Start of Data extracts
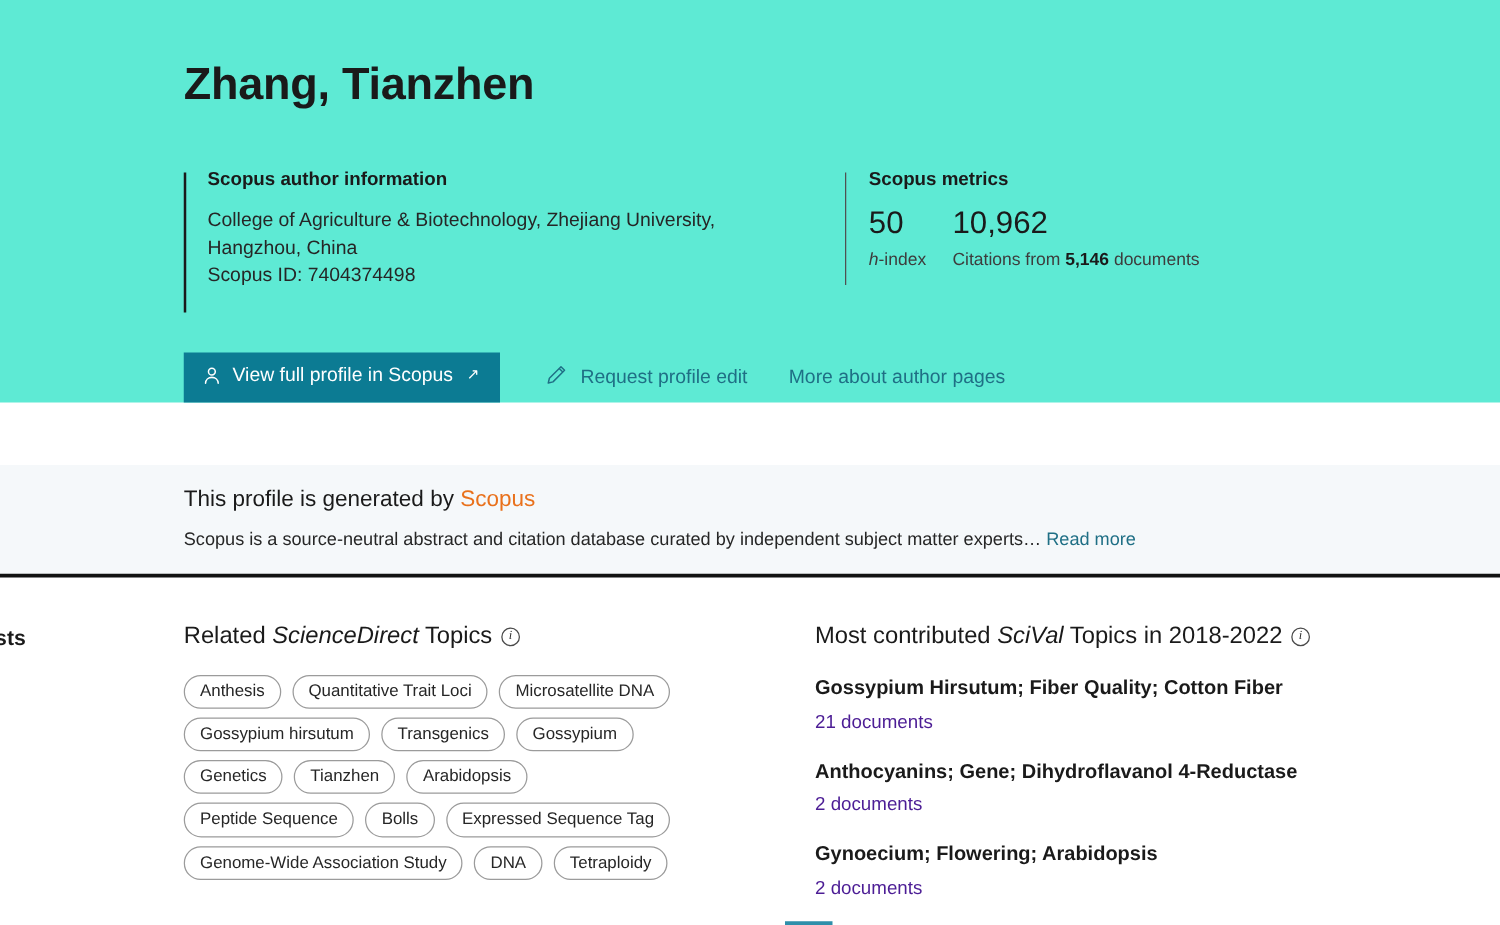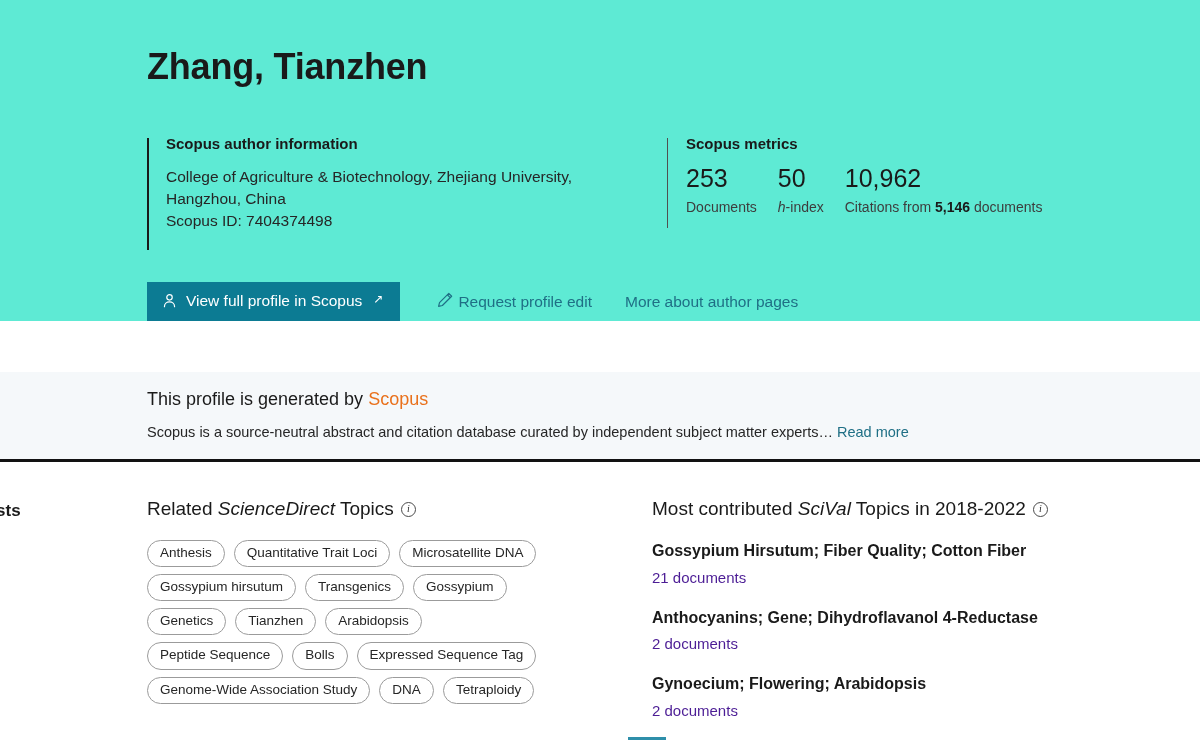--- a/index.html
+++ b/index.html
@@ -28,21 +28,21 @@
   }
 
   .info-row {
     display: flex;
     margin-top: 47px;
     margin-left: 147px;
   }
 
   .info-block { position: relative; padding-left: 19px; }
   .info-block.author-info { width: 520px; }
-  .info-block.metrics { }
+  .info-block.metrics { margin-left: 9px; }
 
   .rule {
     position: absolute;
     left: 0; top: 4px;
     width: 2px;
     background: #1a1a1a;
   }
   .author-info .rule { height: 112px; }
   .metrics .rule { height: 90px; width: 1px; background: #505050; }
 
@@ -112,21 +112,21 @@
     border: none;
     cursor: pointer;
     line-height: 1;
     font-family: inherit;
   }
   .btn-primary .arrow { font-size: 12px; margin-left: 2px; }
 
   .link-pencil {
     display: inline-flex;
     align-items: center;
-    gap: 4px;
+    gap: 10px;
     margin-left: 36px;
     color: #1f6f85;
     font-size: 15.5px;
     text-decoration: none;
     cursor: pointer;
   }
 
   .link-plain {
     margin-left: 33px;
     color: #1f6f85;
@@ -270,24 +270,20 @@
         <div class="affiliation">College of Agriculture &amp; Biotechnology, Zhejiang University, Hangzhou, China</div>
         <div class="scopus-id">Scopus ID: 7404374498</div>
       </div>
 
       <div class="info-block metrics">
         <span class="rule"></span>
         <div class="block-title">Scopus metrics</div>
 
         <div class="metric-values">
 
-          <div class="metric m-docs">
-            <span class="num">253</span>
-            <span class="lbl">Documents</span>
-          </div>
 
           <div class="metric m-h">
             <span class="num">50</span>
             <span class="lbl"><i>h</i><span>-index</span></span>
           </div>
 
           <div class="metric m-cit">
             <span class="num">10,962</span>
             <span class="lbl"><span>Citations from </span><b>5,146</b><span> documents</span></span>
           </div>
End of Data extracts
Start of Data extracts
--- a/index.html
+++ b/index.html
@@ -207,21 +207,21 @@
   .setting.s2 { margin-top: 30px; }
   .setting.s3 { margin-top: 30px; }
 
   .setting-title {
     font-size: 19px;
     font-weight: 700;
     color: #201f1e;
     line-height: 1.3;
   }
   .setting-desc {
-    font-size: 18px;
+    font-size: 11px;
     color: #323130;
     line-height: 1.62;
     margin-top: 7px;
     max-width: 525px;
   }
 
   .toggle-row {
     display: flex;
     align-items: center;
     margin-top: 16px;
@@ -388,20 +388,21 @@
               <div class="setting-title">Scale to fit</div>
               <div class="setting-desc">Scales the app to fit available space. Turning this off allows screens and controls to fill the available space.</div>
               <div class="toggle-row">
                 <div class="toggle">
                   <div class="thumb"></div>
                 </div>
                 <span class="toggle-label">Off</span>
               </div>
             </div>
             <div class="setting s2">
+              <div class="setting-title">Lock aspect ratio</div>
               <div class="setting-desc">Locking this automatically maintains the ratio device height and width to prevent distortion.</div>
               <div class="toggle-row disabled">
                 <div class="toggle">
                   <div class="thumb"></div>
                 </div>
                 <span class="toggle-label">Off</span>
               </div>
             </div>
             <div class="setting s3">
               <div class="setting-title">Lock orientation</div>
End of Data extracts
*Problem*
Search the data above for the word "metrics" and count the lines where it appears. Only the number should be given.

*Reply to the task*
5